第4章くらいまでは各章の内容は面白いものの、関連がイマイチわからなかったのだけど、後半のまとめ方がすばらしい。伏線を綺麗に回収したミステリを読んだような読後感。
”すべての事実は物語られる”という最終章のタイトルもいい。小説(フィクション)なんてなんの役にもたたないと考えている多くのリアリストは、この本を読み終えた後、きっと認識を改めると思います。
Posted by ブクログ
タイトルと中身が合ってない。どっちかというと「今の国語の授業はつまらない」「こういう風に考えたら面白くなるんじゃないか」という話と、「論理的に書くというのは具体的にはどういうことか」という話。

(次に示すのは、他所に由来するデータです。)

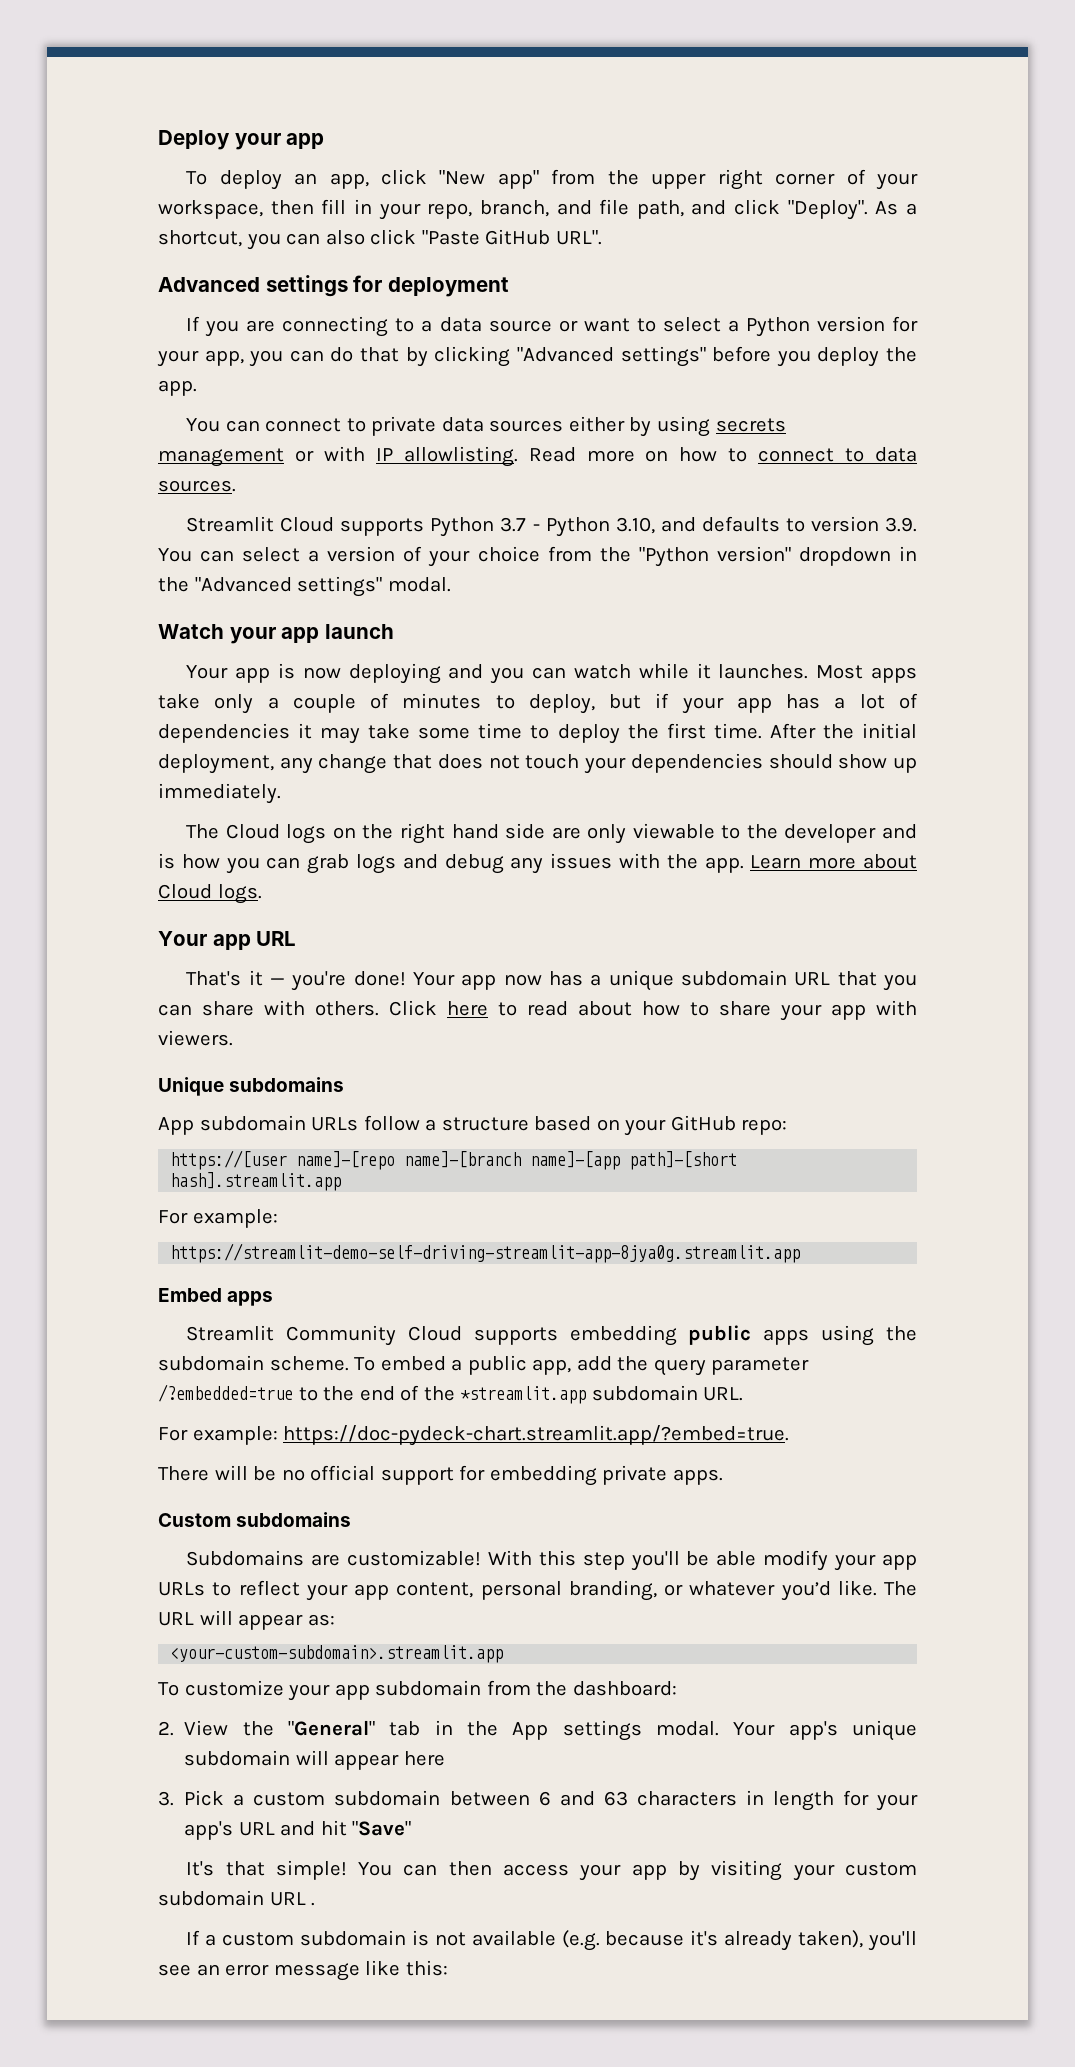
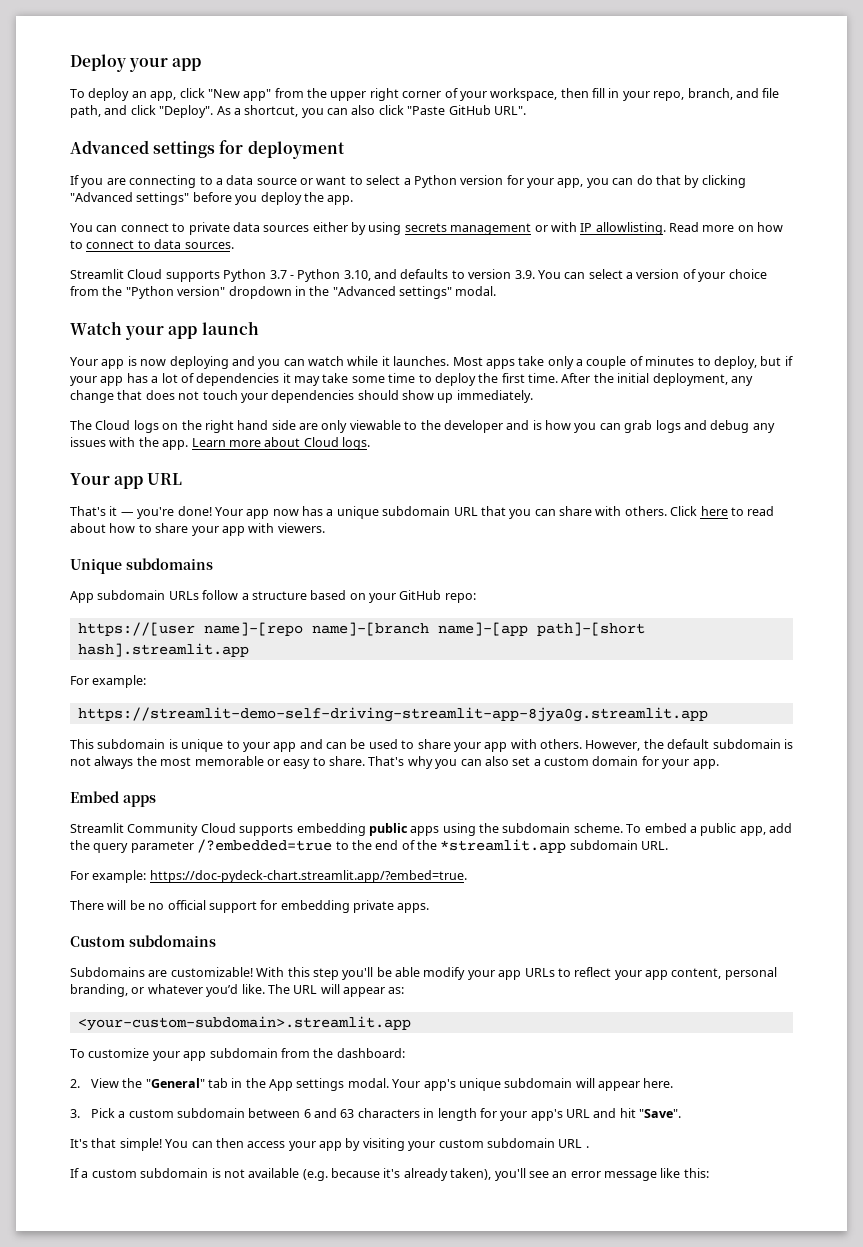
(801, 1253) none -> [70,739,793,752] [70,756,719,769] // This subdomain is unique to your app and can be used to share your app with others. However, the default subdomain is not always the most memorable or easy to share. That's why you can also set a custom domain for your app.
[403,1751,445,1766] here -> [643,1078,674,1088] here.
[352,1821,412,1836] "Save" -> [639,1109,682,1118] "Save".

「羅生門」「舞姫」を解説したところがわかりやすくて特に面白かった。7、8章はよくあるメディア論、ネット論で蛇足かな。
Posted by ブクログ
現状の国語、特に小説の授業の課題とその克服が語られるのかと思いきや、現在の典型的な国語の授業を検証するまでは良かったのだが、この本の中盤の文章の書き方なついての記述はかなり唐突な印象を受ける。ということで、全体の構成は分かりづらい。ただし、得ることもあるのがこの本。特に「物語」についての記述。筆者は物語とは「時間的展開のある出来事を語ったもの」とし、そこに因果関係が存在するとしている。そして、一見して客観的に語られると思われがちな報道なども、実は物語的に語られるのが多いのである。日常で語る・語られる文章が時間軸を持った物語的に構成されていることが多いのであるとしたら、やはり国語で物語を検証するということは必要不可欠に思える。
Posted by ブクログ
国語はそもそも何を学ぶ学問なのか。役には立たないのではという批判に答えつつ、論理的であることや、リテラシーなど国語周辺について語ってくれる。
国語を教える立場にある人と、いま国語を学習している人にはあまり直接的に得るものはあまりないように思う。学生の頃に国語の授業がつまらなかったと思う国語学習はとっくに卒業した大人辺りが一番面白く読むような気がする。
・学校での小説の扱いが「心情中心主義」「鑑賞中心主義」なのは狭すぎる。
・外国の小説をよむことで、相対的な視線が得られる。
・知識がどのようにできあがってるのか知るのが重要。
・教養のない人ほど真実という言葉を使いたがる。